Media Notes: No. 1 Morning Show 'Today' Thrives 'on That Feeling of Family'

By Howard Kurtz
Washington Post Staff Writer
Monday, January 26, 2009

Matt Lauer kept complaining that he was warm in the small studio with the majestic Capitol behind him, so when he was joined at the anchor desk by NBC's Natalie Morales, he was surprised that her hands felt cold.

"Put your hand down my back, please," he joked.

"Or anywhere," co-host Meredith Vieira chimed in.

The "Today" gang teased and kibitzed their way through two days of inaugural coverage in Washington last week, but for all the newsmaker interviews and carefully produced taped pieces, it quickly became clear that the entire venture is powered by personal relationships.

"The show is built on that feeling of family," Vieira says. "You can't fake it. People pick up on any vibe that feels off."

"People always say, 'Show me chemistry,' " Lauer says. "Once you start analyzing it, you screw it up. It's not a recipe. It's not like baking a cake."
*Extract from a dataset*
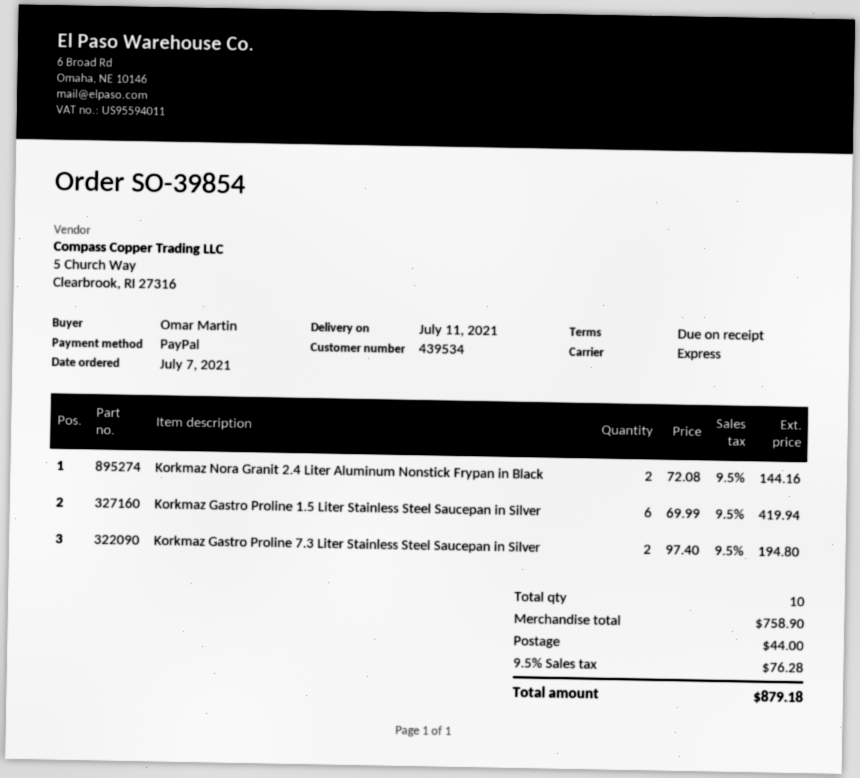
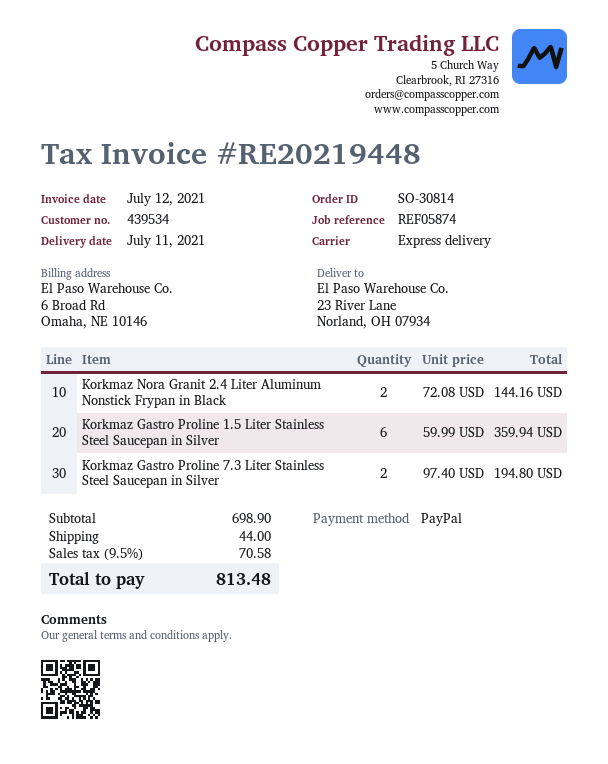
order number: SO-39854 -> SO-30814
Korkmaz Gastro Proline 1.5 Liter Stainless Steel Saucepan in Silver: 6 x 69.99 = 419.94 -> 6 x 59.99 = 359.94
subtotal: 758.90 -> 698.90
tax: 9.5% = 76.28 -> 9.5% = 70.58
total: 879.18 -> 813.48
Other morning shows take an ensemble approach as well, but top-rated "Today" fields a core team -- Lauer, Ann Curry and Al Roker, who were joined by Vieira more than two years ago -- that has been showing up for breakfast for a long time.

During a major event such as Barack Obama's inauguration, "I think the reason people tune in is they want to see you guys," Curry says, glancing at Lauer and Vieira. "They want to experience it with people they're comfortable with."

Roker says they openly talk about raising their kids and mourning the passing of parents. "We have shared our lives," he says. Vieira has spoken on the air with her husband, producer Richard Cohen, who is battling multiple sclerosis. Last month the show wheeled out a huge cake to celebrate the birthdays of Lauer and Vieira, which, oddly, are both Dec. 30.

At times, news has seemed to take a back seat to personality, amid the cooking segments and global excursions (such as Curry climbing Mount Kilimanjaro) that the hosts insist are needed to leaven a diet of grim subjects. But when major events happen, "Today" often snags the biggest bookings, whether it is Valerie Plame, Larry Craig, Britney Spears, the beauty queen embarrassed by her drunken Facebook photos or the Florida teenager who couldn't stop hiccupping.

The competition can be fierce. Lauer booked US Airways pilot Chesley Sullenberger after his miraculous safe landing in the Hudson River. But on Friday, "60 Minutes" announced that Lauer's ex-partner Katie Couric had lured Sullenberger into appearing on the CBS newsmagazine instead, prompting NBC to complain that people close to the pilot "gave us their word and then broke their commitment."

ABC's Robin Roberts got the first post-inauguration interview with the Obamas for "Good Morning America," after parent company Disney paid $2 million for exclusive rights to broadcast a ball and concert. But NBC plans to announce this morning that Lauer will interview the president before next Sunday's Superbowl.